Description of the task — In the copy you make, include no pictures, and transcribe every record exactly.

-- Stored data follows --

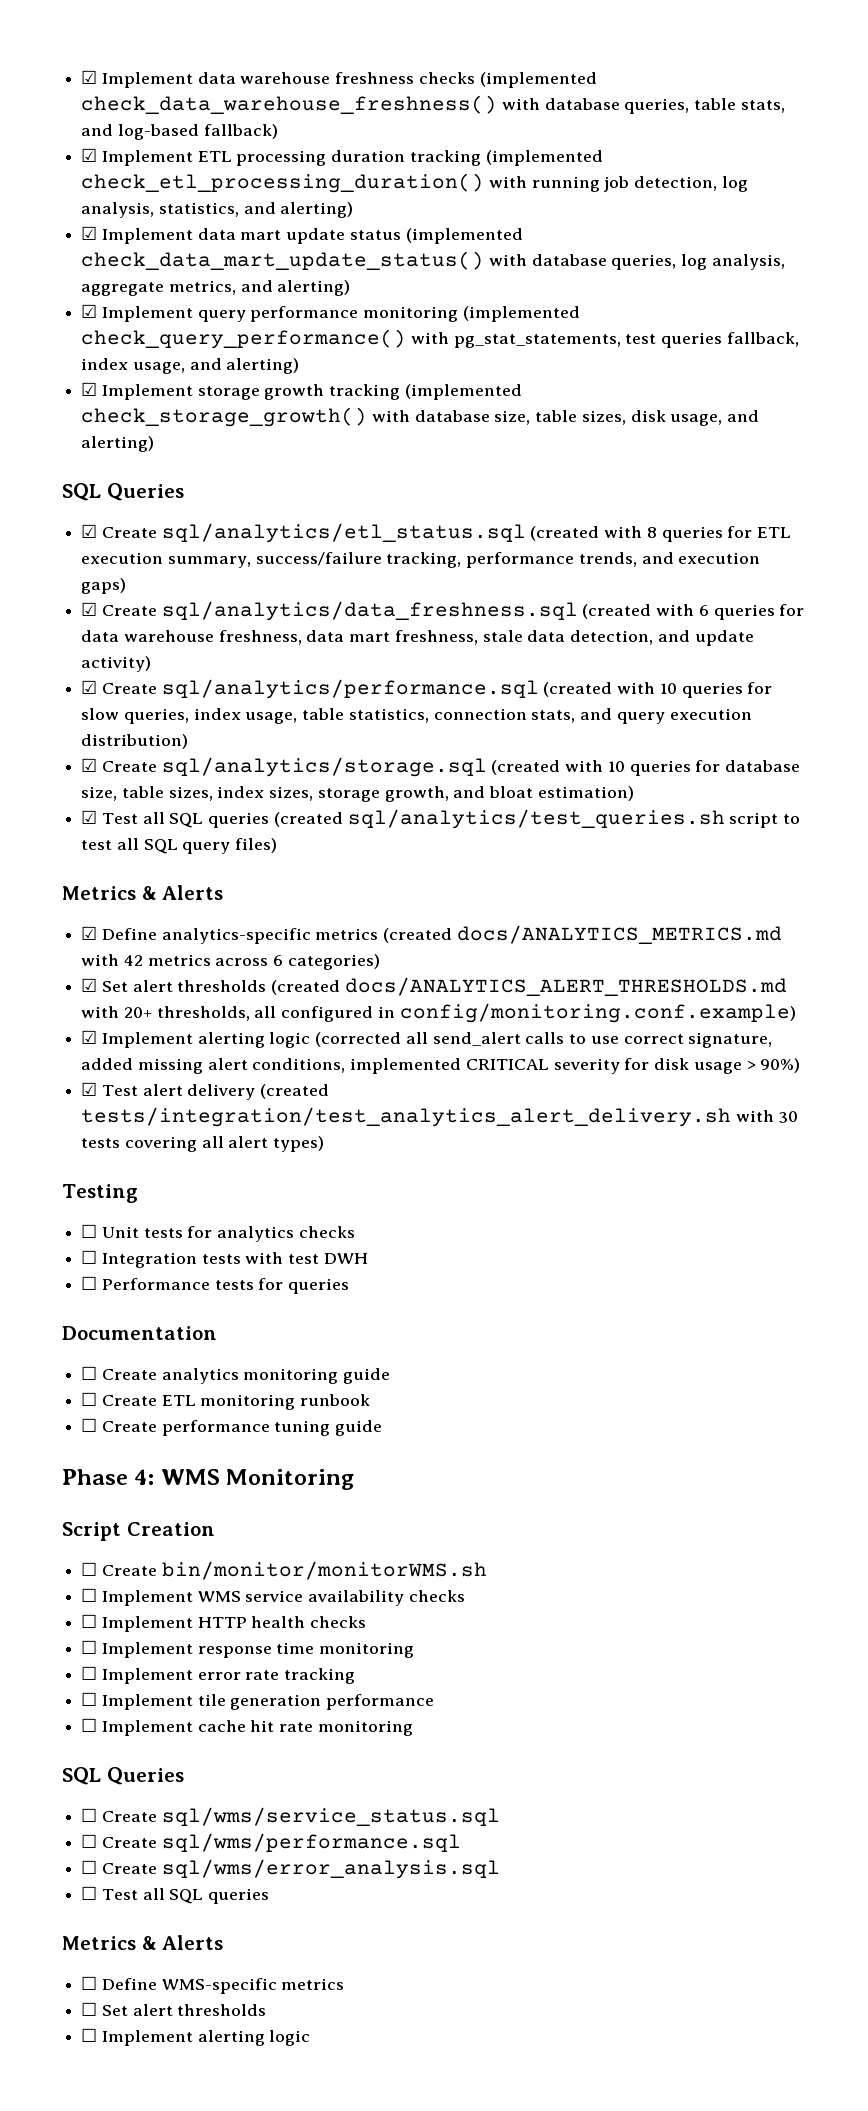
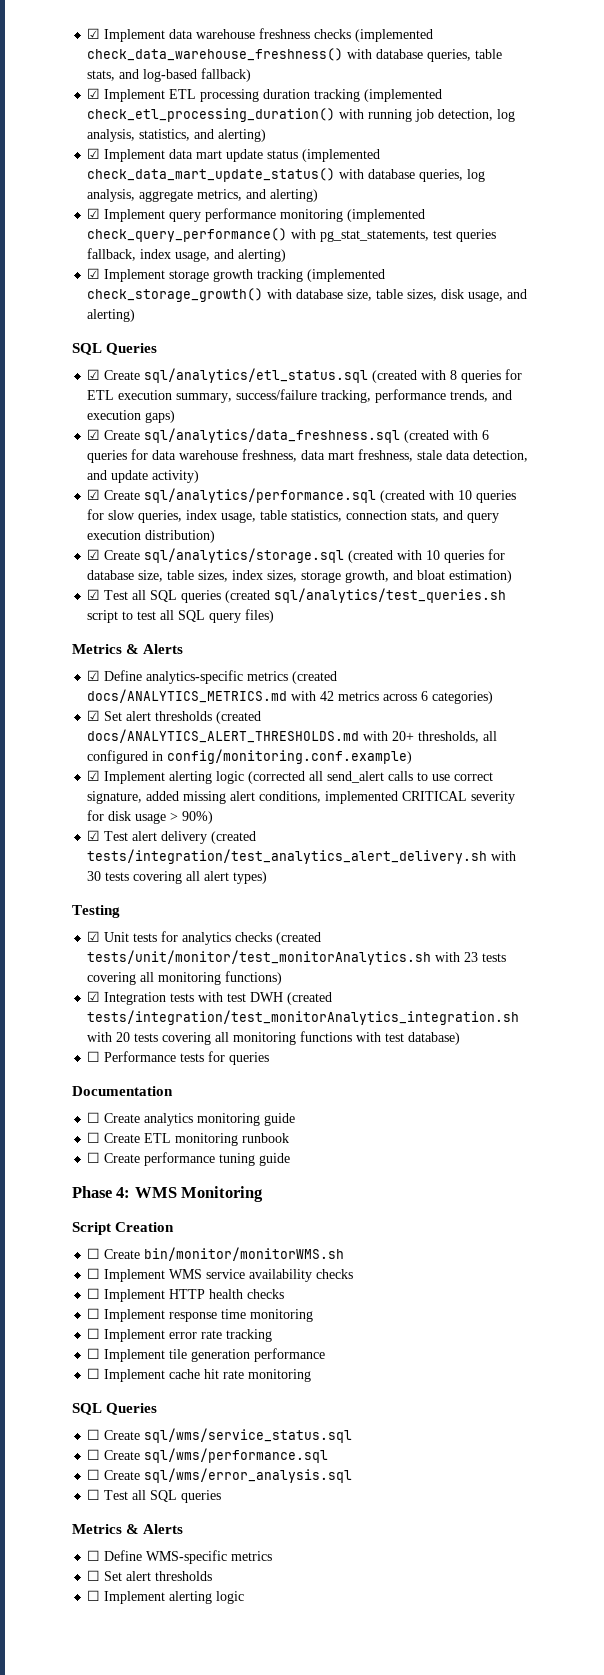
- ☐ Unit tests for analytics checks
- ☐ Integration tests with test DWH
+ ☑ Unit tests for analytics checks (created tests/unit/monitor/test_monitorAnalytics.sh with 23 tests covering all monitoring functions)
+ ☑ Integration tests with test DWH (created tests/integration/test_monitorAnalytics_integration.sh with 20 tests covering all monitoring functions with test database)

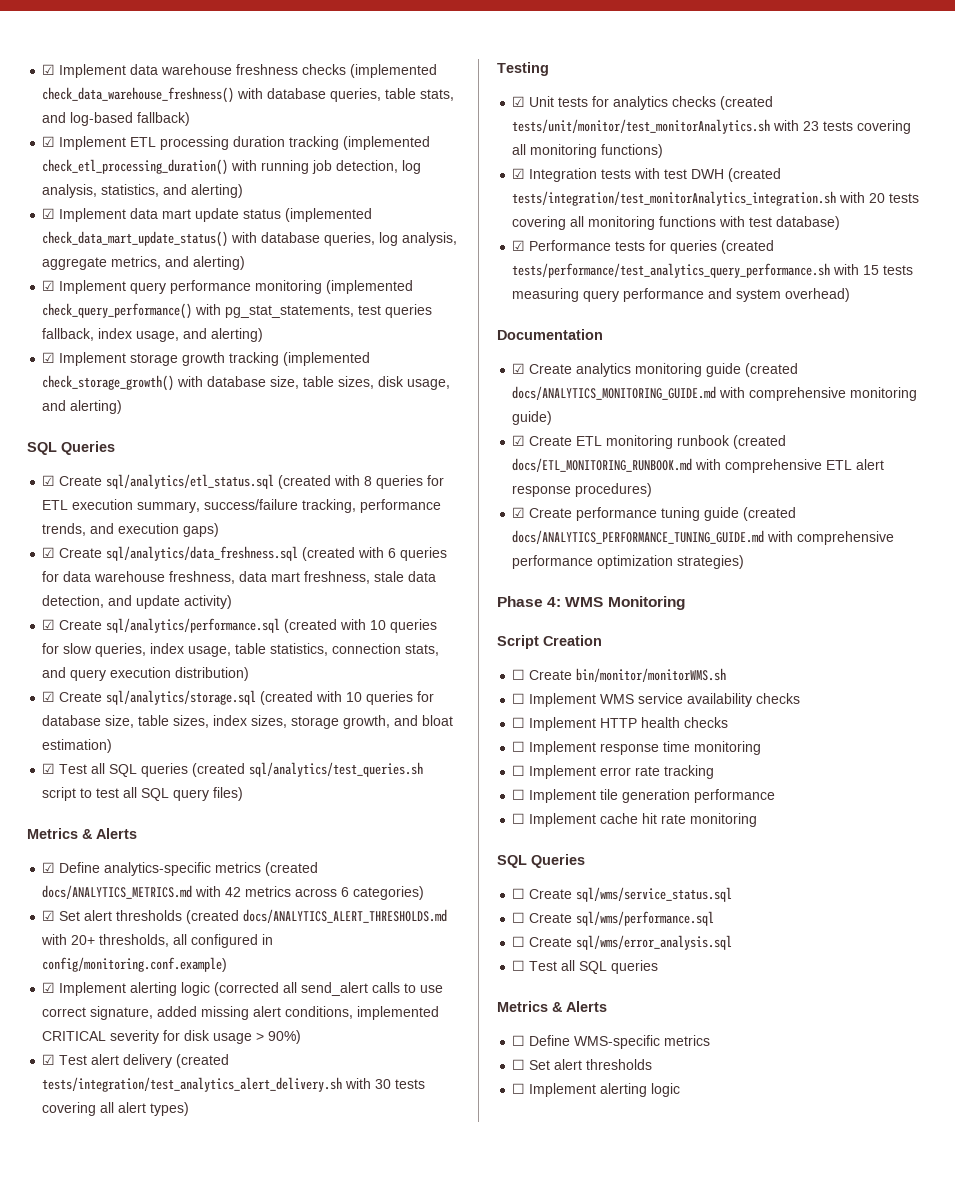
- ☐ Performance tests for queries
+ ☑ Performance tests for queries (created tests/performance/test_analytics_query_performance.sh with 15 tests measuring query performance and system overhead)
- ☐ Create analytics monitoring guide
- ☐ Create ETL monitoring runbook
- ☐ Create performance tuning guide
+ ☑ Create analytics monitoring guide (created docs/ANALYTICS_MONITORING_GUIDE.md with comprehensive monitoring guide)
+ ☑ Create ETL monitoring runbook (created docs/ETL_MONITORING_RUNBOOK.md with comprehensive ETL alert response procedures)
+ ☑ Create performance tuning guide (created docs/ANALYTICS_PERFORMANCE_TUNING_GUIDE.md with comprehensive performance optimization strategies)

-- Stored data concluded --

Answer to this task —
- ☐ Unit tests for analytics checks
- ☐ Integration tests with test DWH
+ ☑ Unit tests for analytics checks (created tests/unit/monitor/test_monitorAnalytics.sh with 23 tests covering all monitoring functions)
+ ☑ Integration tests with test DWH (created tests/integration/test_monitorAnalytics_integration.sh with 20 tests covering all monitoring functions with test database)

- ☐ Performance tests for queries
+ ☑ Performance tests for queries (created tests/performance/test_analytics_query_performance.sh with 15 tests measuring query performance and system overhead)
- ☐ Create analytics monitoring guide
- ☐ Create ETL monitoring runbook
- ☐ Create performance tuning guide
+ ☑ Create analytics monitoring guide (created docs/ANALYTICS_MONITORING_GUIDE.md with comprehensive monitoring guide)
+ ☑ Create ETL monitoring runbook (created docs/ETL_MONITORING_RUNBOOK.md with comprehensive ETL alert response procedures)
+ ☑ Create performance tuning guide (created docs/ANALYTICS_PERFORMANCE_TUNING_GUIDE.md with comprehensive performance optimization strategies)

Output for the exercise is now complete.